Re: [PATCH 2/2] selinux: add capability checks for TIOCSTI ioctl

[Paul Moore]

On Mon, Jun 23, 2025 at 8:39 AM Stephen Smalley
<stephen.smalley.work@gmail.com> wrote:
> On Sun, Jun 22, 2025 at 9:41 PM Abhinav Saxena via B4 Relay
> <devnull+xandfury.gmail.com@kernel.org> wrote:
> >
> > From: Abhinav Saxena <xandfury@gmail.com>
> >
> > The TIOCSTI ioctl currently only checks the current process's
> > credentials, creating a TOCTOU vulnerability where an unprivileged
> > process can open a TTY fd and pass it to a privileged process via
> > SCM_RIGHTS.
> >
> > Fix by requiring BOTH the file opener (file->f_cred) AND the current
> > process to have CAP_SYS_ADMIN. This prevents privilege escalation
> > while ensuring legitimate use cases continue to work.
> >
> > Link: https://github.com/KSPP/linux/issues/156
> >
> > Signed-off-by: Abhinav Saxena <xandfury@gmail.com>
> > ---
> >  security/selinux/hooks.c | 6 ++++++
> >  1 file changed, 6 insertions(+)
> >
> > diff --git a/security/selinux/hooks.c b/security/selinux/hooks.c
> > index 595ceb314aeb..a628551873ab 100644
> > --- a/security/selinux/hooks.c
> > +++ b/security/selinux/hooks.c
> > @@ -3847,6 +3847,12 @@ static int selinux_file_ioctl(struct file *file, unsigned int cmd,
> >                                             CAP_OPT_NONE, true);
> >                 break;
> >
> > +       case TIOCSTI:
> > +               if (!file_ns_capable(file, &init_user_ns, CAP_SYS_ADMIN) ||
> > +                   !capable(CAP_SYS_ADMIN))
> > +                       error = -EPERM;
> > +               break;
> > +
>
> So, aside from what I said previously, this also will break any
> existing policies currently controlling TIOCSTI
> via the selinux ioctl checking in the default case, so at the very
> least, this would need to be gated by a new
> SELinux policy capability for compatibility purposes. But I'm still
> unconvinced that this is the right approach.

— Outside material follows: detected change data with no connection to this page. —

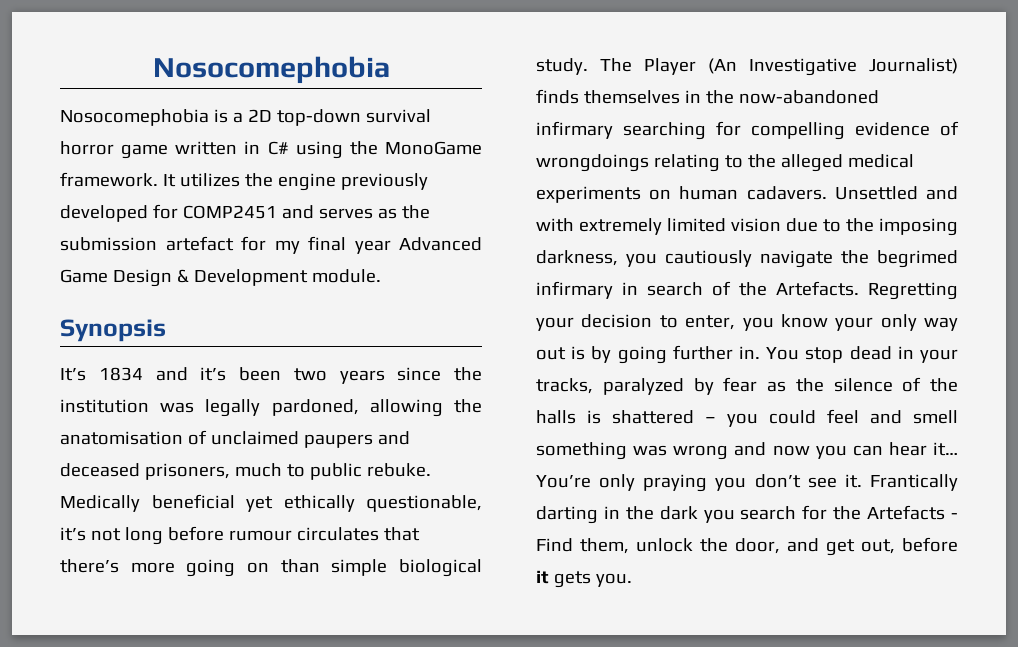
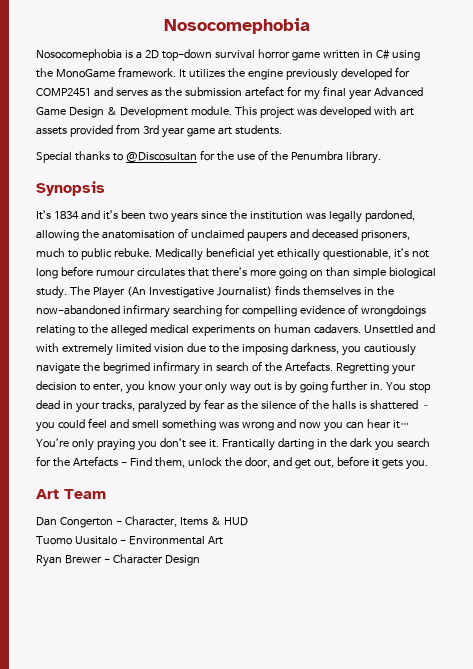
(381, 276) none -> [234,106,414,119] [36,124,282,138] [36,150,381,164] This project was developed with art assets provided from 3rd year game art students. // Special thanks to @Discosultan for the use of the Penumbra library.
(632, 580) none -> [36,489,106,499] [36,516,248,528] [36,536,223,545] [36,554,200,567] // Art Team // Dan Congerton - Character, Items & HUD // Tuomo Uusitalo - Environmental Art // Ryan Brewer - Character Design

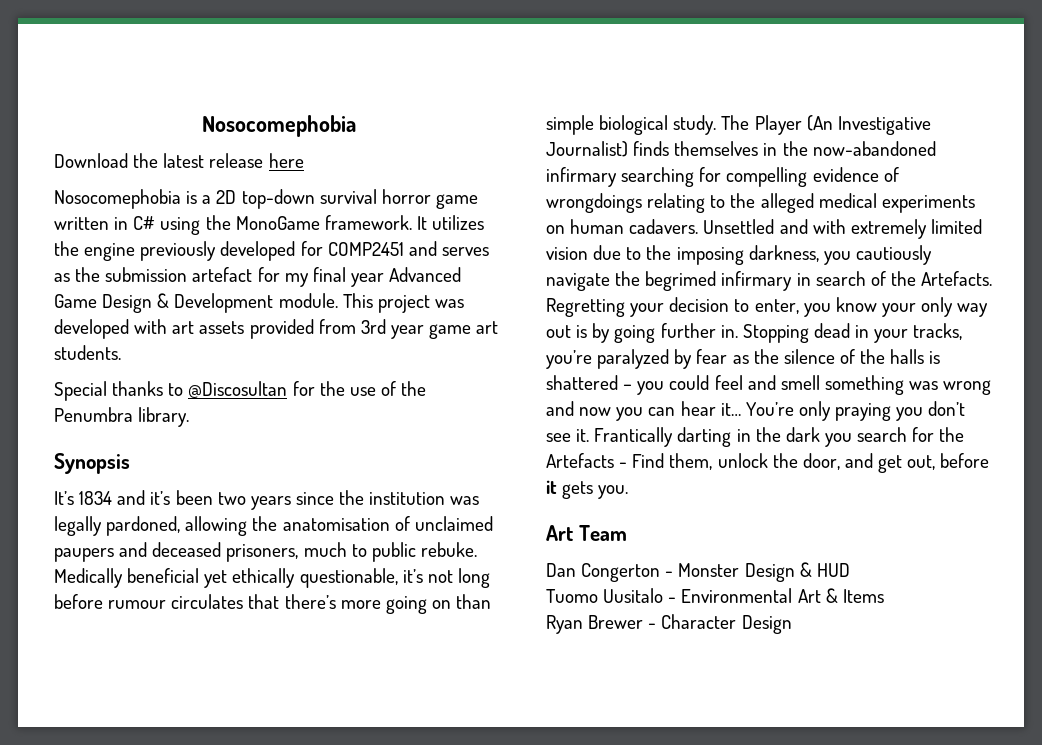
[163,18,310,34] Nosocomephobia -> [201,115,356,137] [54,153,304,168] Nosocomephobia // Download the latest release here
[385,382,431,393] You stop -> [742,324,809,343] Stopping
(135, 405) none -> [546,350,592,369] you’re
[124,516,208,527] Character, Items -> [678,563,795,582] Monster Design
(223, 540) none -> [825,588,884,603] & Items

I want to add my voice to the other comments that adding these
capability checks to the SELinux code and not the main TIOCSTI kernel
code is not an approach we want to support.  Beyond that, as others
have already pointed out, I think some additional inspection and
testing is needed to ensure that the additional capability checks do
not break existing, valid use cases.

-- 
paul-moore.com

Re: [PATCH 2/2] selinux: add capability checks for TIOCSTI ioctl

[Günther Noack]

On Mon, Jun 23, 2025 at 11:15:39AM -0400, Paul Moore wrote:
> On Mon, Jun 23, 2025 at 8:39 AM Stephen Smalley
> <stephen.smalley.work@gmail.com> wrote:
> > On Sun, Jun 22, 2025 at 9:41 PM Abhinav Saxena via B4 Relay
> > <devnull+xandfury.gmail.com@kernel.org> wrote:
> > > --- a/security/selinux/hooks.c
> > > +++ b/security/selinux/hooks.c
> > > @@ -3847,6 +3847,12 @@ static int selinux_file_ioctl(struct file *file, unsigned int cmd,
> > >                                             CAP_OPT_NONE, true);
> > >                 break;
> > >
> > > +       case TIOCSTI:
> > > +               if (!file_ns_capable(file, &init_user_ns, CAP_SYS_ADMIN) ||
> > > +                   !capable(CAP_SYS_ADMIN))
> > > +                       error = -EPERM;
> > > +               break;
> > > +
> >
> > So, aside from what I said previously, this also will break any
> > existing policies currently controlling TIOCSTI
> > via the selinux ioctl checking in the default case, so at the very
> > least, this would need to be gated by a new
> > SELinux policy capability for compatibility purposes. But I'm still
> > unconvinced that this is the right approach.
> 
> I want to add my voice to the other comments that adding these
> capability checks to the SELinux code and not the main TIOCSTI kernel
> code is not an approach we want to support.  Beyond that, as others
> have already pointed out, I think some additional inspection and
> testing is needed to ensure that the additional capability checks do
> not break existing, valid use cases.

+1 from me as well.

If the perceived problem is in core TTY logic, but the proposed fix is
in SELinux, it only addresses a fraction of the install base, as not
all machines use SELinux.

Also, it's not clear to me why the perceived problem of FD-passsing
with SCM_RIGHTS is a problem at all.  If a CAP_SYS_ADMIN process
accepts FDs over SCM_RIGHTS, it is the responsibility of that process
not to do unjustified privileged operations with these FDs, on behalf
of other, less privileged, processes.

In the more classic attack scenarios (as described in a series of CVEs
[1]) the process who had the FD first is normally the more privileged
one, for for those ones, the existing CAP_SYS_ADMIN check seems fine.

—Günther

[1] https://cve.mitre.org/cgi-bin/cvekey.cgi?keyword=TIOCSTI

-- 

Re: [PATCH 0/2] Possible TTY privilege escalation in TIOCSTI ioctl

[Abhinav Saxena]

[-- Attachment #1: Type: text/plain, Size: 6919 bytes --]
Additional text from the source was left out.